31-05-2007
Bonjour Madame,
Notre site s’adresse principalement aux femmes violentés puisque malheureusement elles sont les principales victimes de violence conjugales, mais comme indiqué sur en bas de
page d’accueil, les informations données sont également valables pour les hommes maltraités, même si certains lieux sont réservés aux un-e-s ou aux autres.
C’est le cas de
l’association Face à face à Genève (078 811 911 7) qui propose un soutien individuel et des groupes de thérapie aux femmes ayant des comportements violents notamment envers leur parent ou leur conjoint. Il s’agit d’un lieu spécialisé dans ce domaine auprès de qui vous devriez obtenir des conseils.
Le déni dont fait preuve votre fille face à la violence qu’elle exercer sur son petit-ami est un phénomène connu chez les personnes qui utilisent la violence. Il arrive que la peur de perdre la personne que l’on aime ou une confrontation avec la justice (puisque nos lois interdisent la violence) entraîne une prise de conscience et une volonté de changement.
Puisque votre fille refuse pour l’instant de consulter, vous pourriez profiter qu’ils soient sous votre toit pour prendre ce rôle de tierce personne. Ainsi, vous pourriez leurs exprimer vos ressentis et inquiétudes par rapport à ce que vous voyez, nommer les actes comme de la violence (en faisant référence à notre site et au test), aider votre fille à comprendre d’où vient cette violence (en a-t-elle subi, vu… ?) et évaluer comment le petit-ami de votre fille gère la situation. A vous de voir dans quel ordre et si c’est de manière individuelle ou pas.
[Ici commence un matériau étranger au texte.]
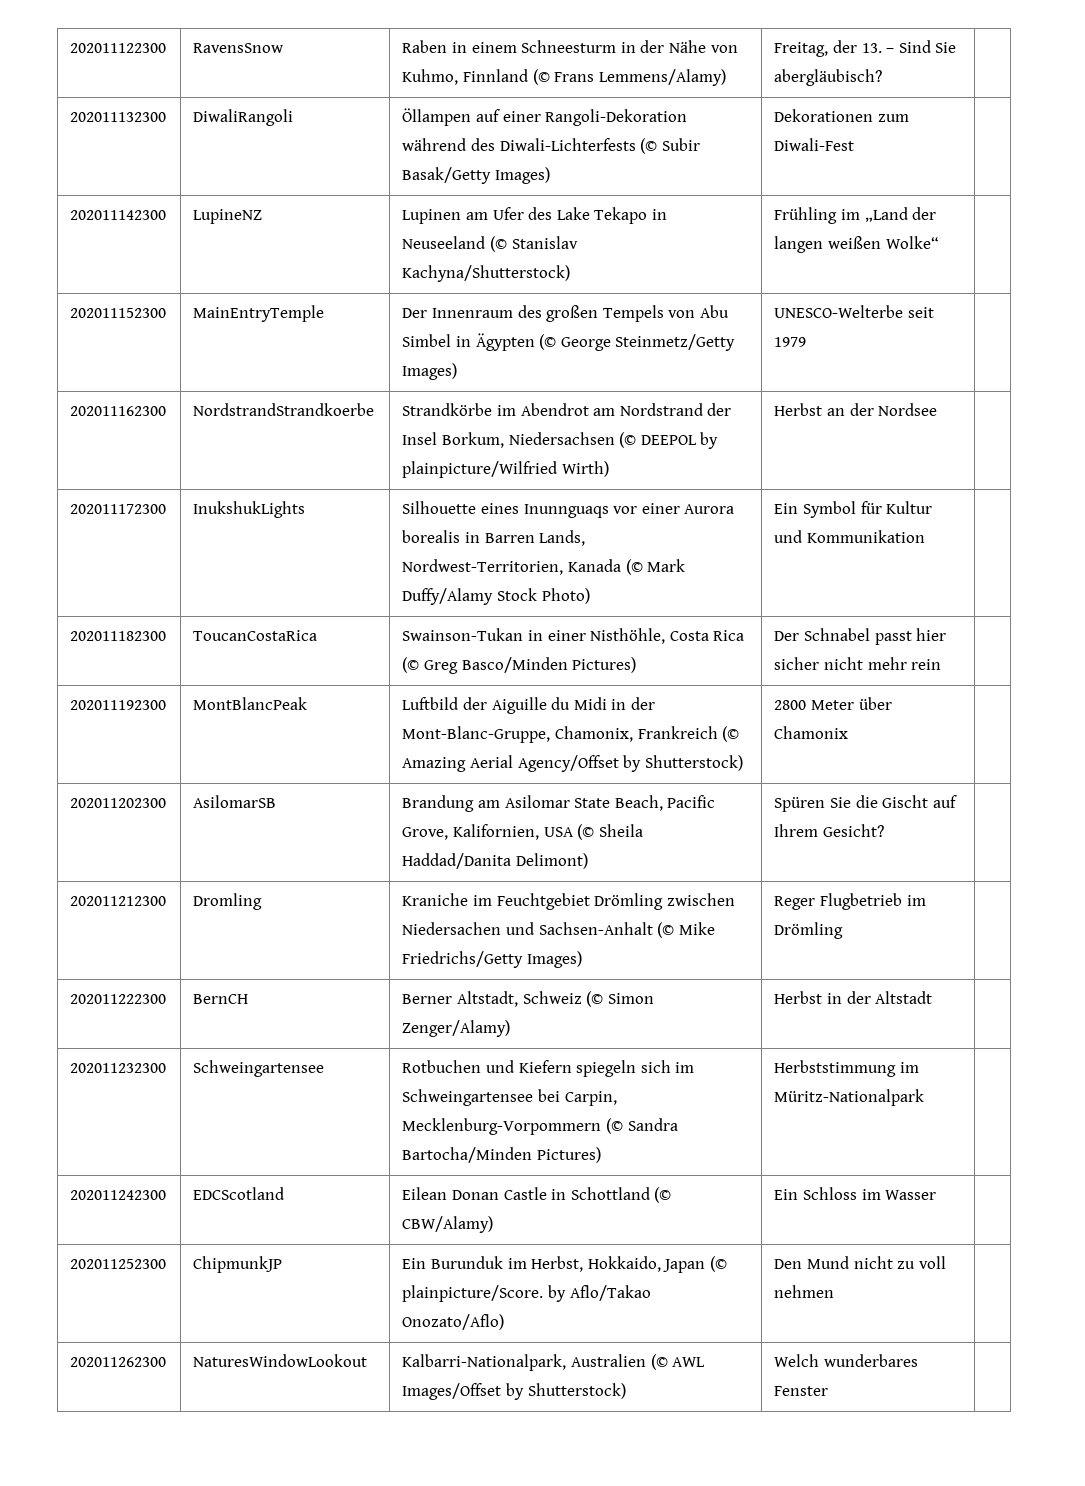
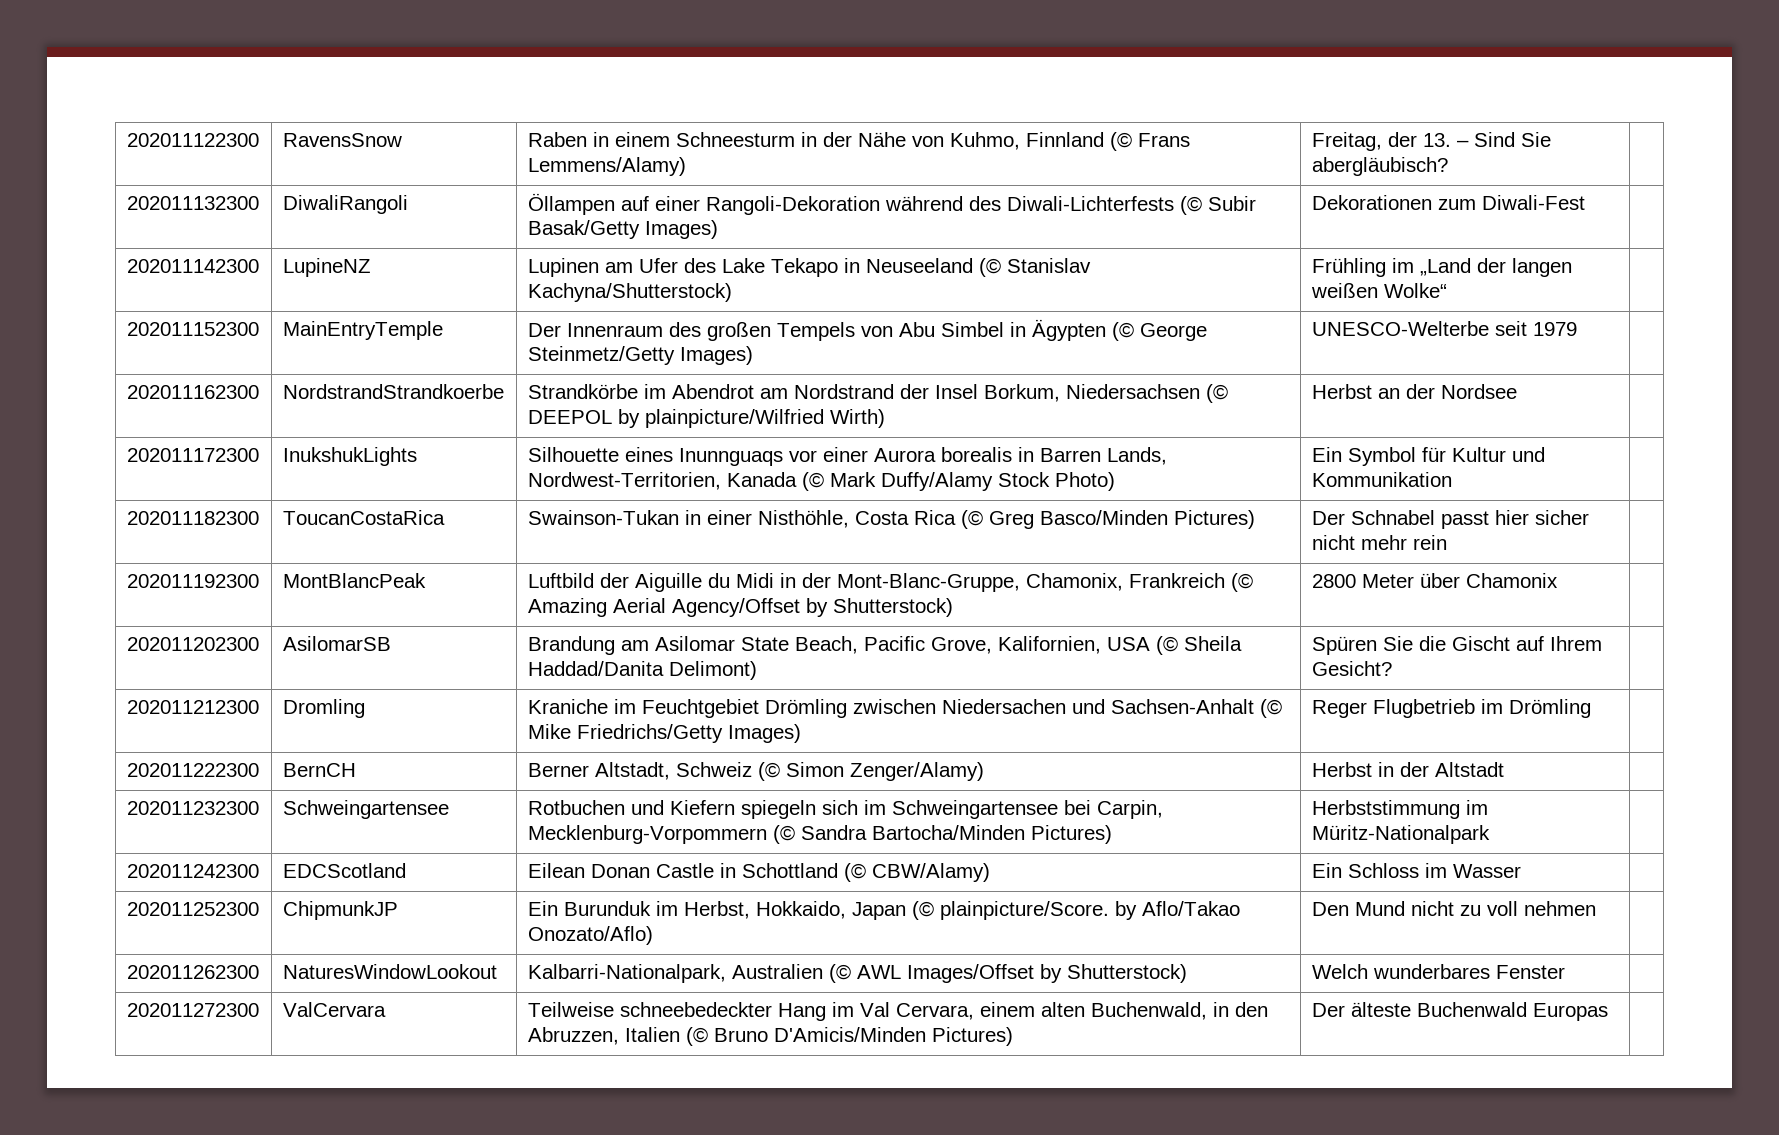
(829, 1391) none -> [126,1003,259,1017] [282,1002,386,1017] [527,1002,1268,1021] [527,1027,1013,1046] [1311,1002,1608,1021] // 202011272300 | ValCervara | Teilweise schneebedeckter Hang im Val Cervara, einem alten Buchenwald, in den Abruzzen, Italien (© Bruno D'Amicis/Minden Pictures) | Der älteste Buchenwald Europas |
Par ailleurs, si la presque totalité des réponses au test sont positives pour le petit-ami de votre fille, peut-être a-t-il également besoin d’un soutien psychologique. Vous ne dites rien des raisons qui font qu’il vit chez vous, mais cela l’empêche peut-être de partir pour se protéger. Il peut s’il le souhaite prendre contact avec le
Centre LAVI de Genève (022.320.01.02) pour en parler.
Nous saluons votre initiative de nous écrire et vous encourageons à continuer vos démarches pour le bien de tous. Nous restons bien entendu à votre écoute en cas de besoin.